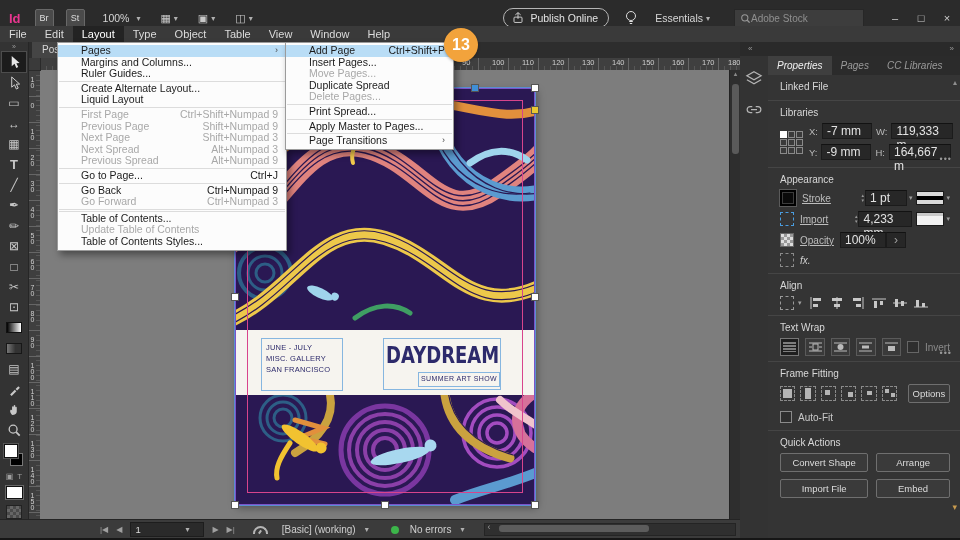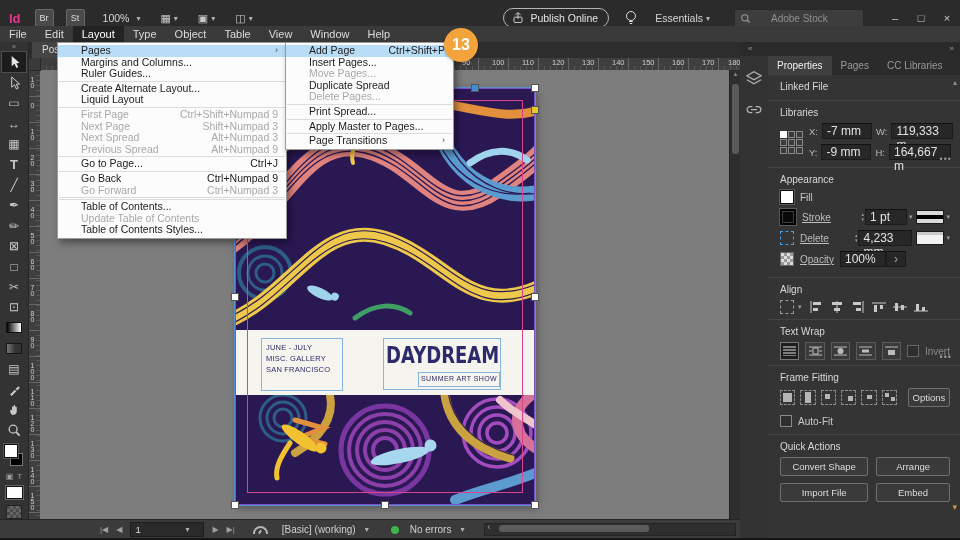--- a/index.html
+++ b/index.html
@@ -18,7 +18,7 @@
   #bulb{margin-right:16px;display:flex;}
   #wsp{color:#d6d6d6;font-size:10.5px;}
   #stocksearch{display:flex;align-items:center;width:118px;height:16px;background:#3d3d3d;border:1px solid #272727;border-bottom-color:#4a4a4a;margin:0 18px 0 14px;padding:0 5px;}
-  #stocksearch span{color:#8f8f8f;font-size:10px;margin-left:20px;}
+  #stocksearch span{color:#8f8f8f;font-size:10px;margin-left:0;}
   .winctl{width:26px;text-align:center;color:#cfcfcf;font-size:11px;}
   
   #menubar{position:absolute;left:0;top:26px;width:960px;height:16px;background:#3a3a3a;display:flex;align-items:center;z-index:30;font-size:11px;color:#dcdcdc;}

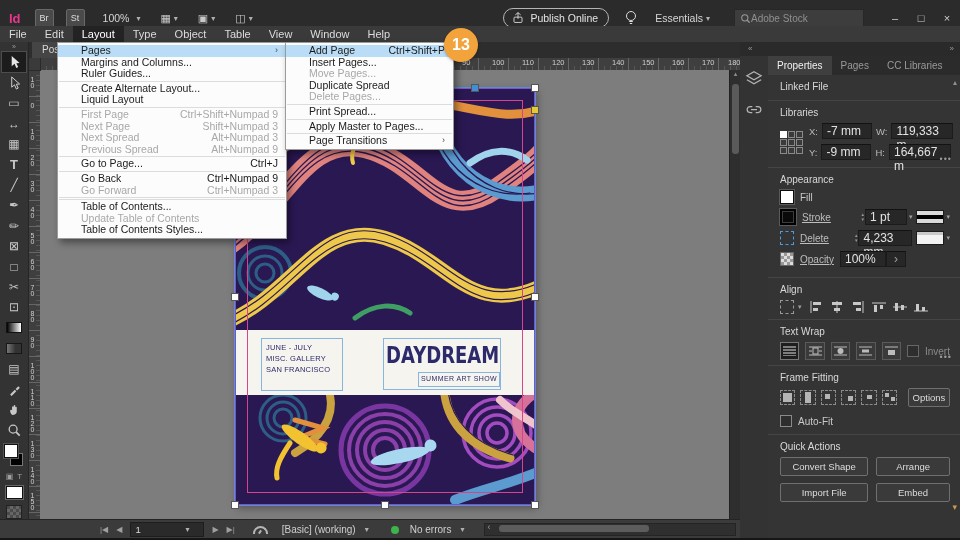--- a/index.html
+++ b/index.html
@@ -84,7 +84,7 @@
   #rpstrip{position:absolute;left:0;top:14px;width:28px;height:484px;background:#333;border-right:1px solid #272727;display:flex;flex-direction:column;align-items:center;padding-top:14px;gap:18px;}
   #rpmain{position:absolute;left:28px;top:14px;width:192px;height:484px;background:#343434;overflow:hidden;}
   #rptabs{display:flex;background:#2b2b2b;height:19px;align-items:stretch;}
-  .ptab{padding:0 9px;line-height:19px;font-size:10px;color:#9a9a9a;white-space:nowrap;}
+  .ptab{padding:0 9px;line-height:19px;font-size:10px;color:#9a9a9a;white-space:nowrap;font-style:italic;}
   .ptab.on{background:#3f3f3f;color:#f0f0f0;}
   .psec{padding:6px 10px 5px 12px;border-bottom:1px solid #454545;position:relative;}
   .plabel{color:#d8d8d8;font-size:10px;margin-bottom:5px;}

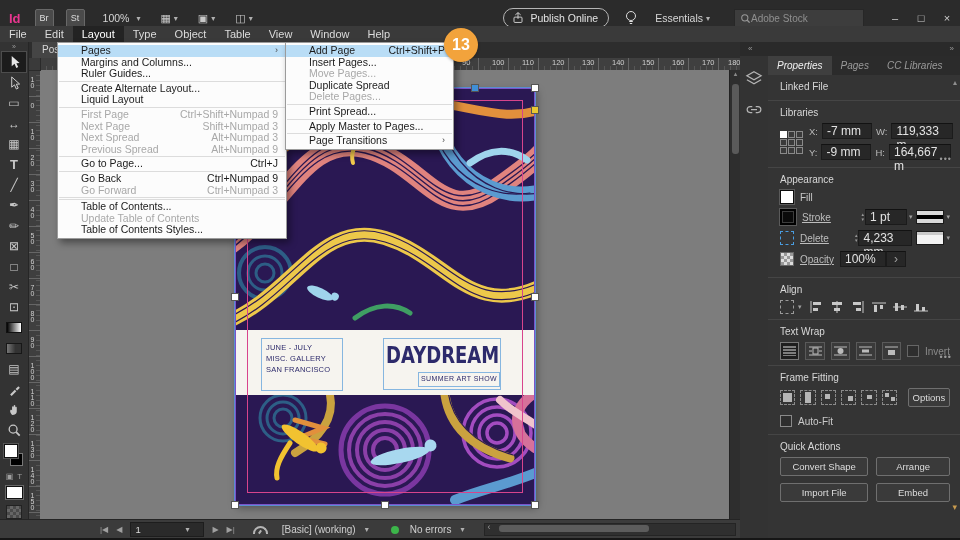--- a/index.html
+++ b/index.html
@@ -703,6 +703,10 @@
         <span class="sc">Ctrl+Shift+Numpad 9</span>
       </div>
     <div class="mi dis">
+        <span class="lb">Previous Page</span>
+        <span class="sc">Shift+Numpad 9</span>
+      </div>
+    <div class="mi dis">
         <span class="lb">Next Page</span>
         <span class="sc">Shift+Numpad 3</span>
       </div>

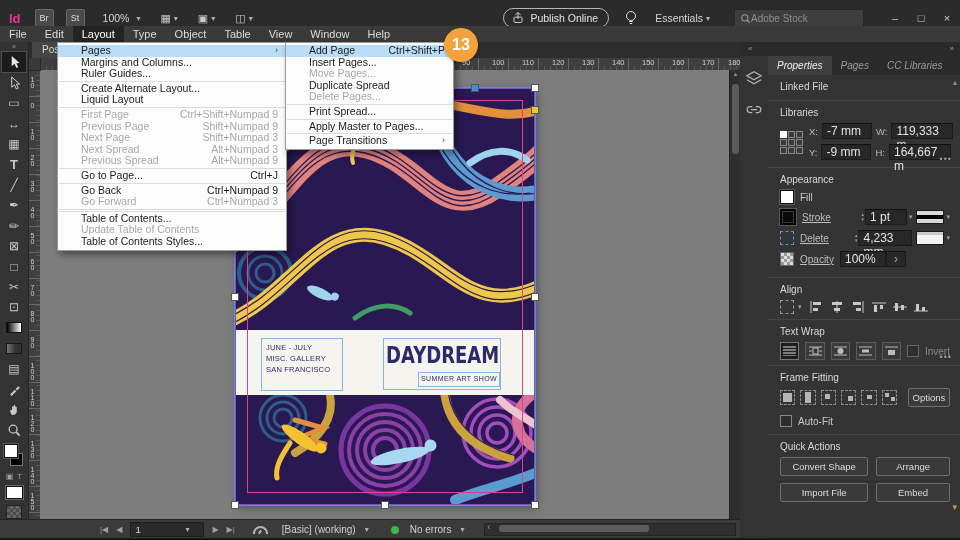--- a/index.html
+++ b/index.html
@@ -501,10 +501,6 @@
       <div class="psec">
         <div class="plabel">Appearance</div>
         <div class="prow">
-          <span class="swb sw-fill"></span>
-          <span>Fill</span>
-        </div>
-        <div class="prow">
           <span class="swb sw-stroke"></span>
           <span class="link">Stroke</span>
           <span class="stepper">

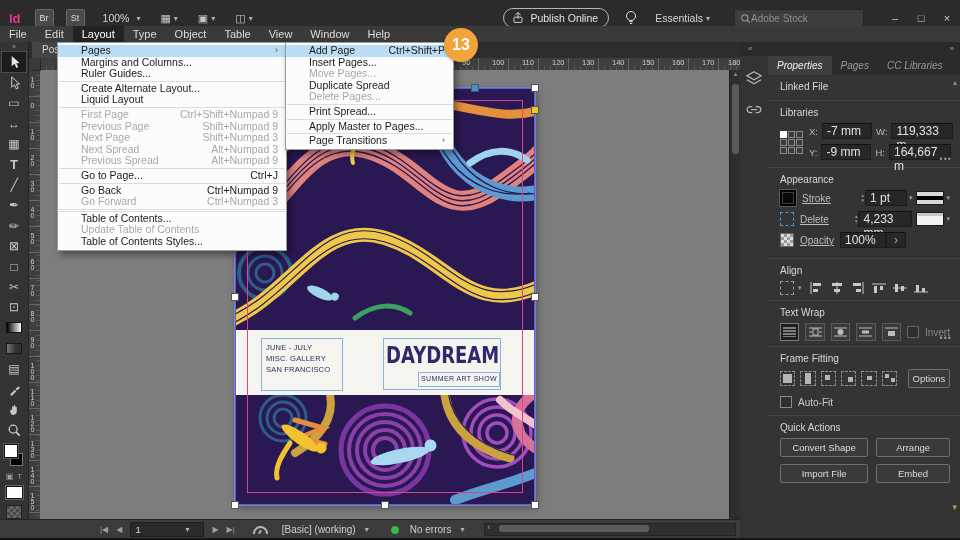--- a/index.html
+++ b/index.html
@@ -520,7 +520,7 @@
         </div>
         <div class="prow">
           <span class="swb sw-corner"></span>
-          <span class="link">Delete</span>
+          <span class="link">Import</span>
           <span class="stepper">
             <span class="stepchev">
                 <span>▴</span>

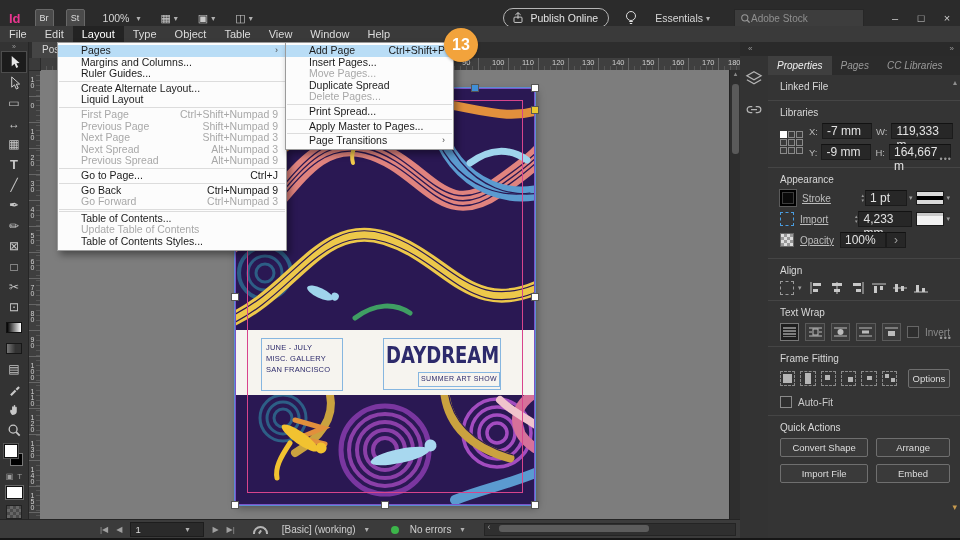--- a/index.html
+++ b/index.html
@@ -541,6 +541,10 @@
             <span class="fld" style="width:10px;text-align:center;color:#9f9f9f;">›</span>
           </span>
         </div>
+        <div class="prow" style="margin-bottom:1px;">
+          <span class="swb sw-corner" style="border-style:dashed;border-color:#8a8a8a;"></span>
+          <span style="font-style:italic;color:#cfcfcf;">fx.</span>
+        </div>
       </div>
 
       <div class="psec">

·····

**INSTRUCTIONS FOR THE TASK**
Your answer should be a single number: how many lines in the data above include "absolute"?

**EXERCISE RESPONSE**
3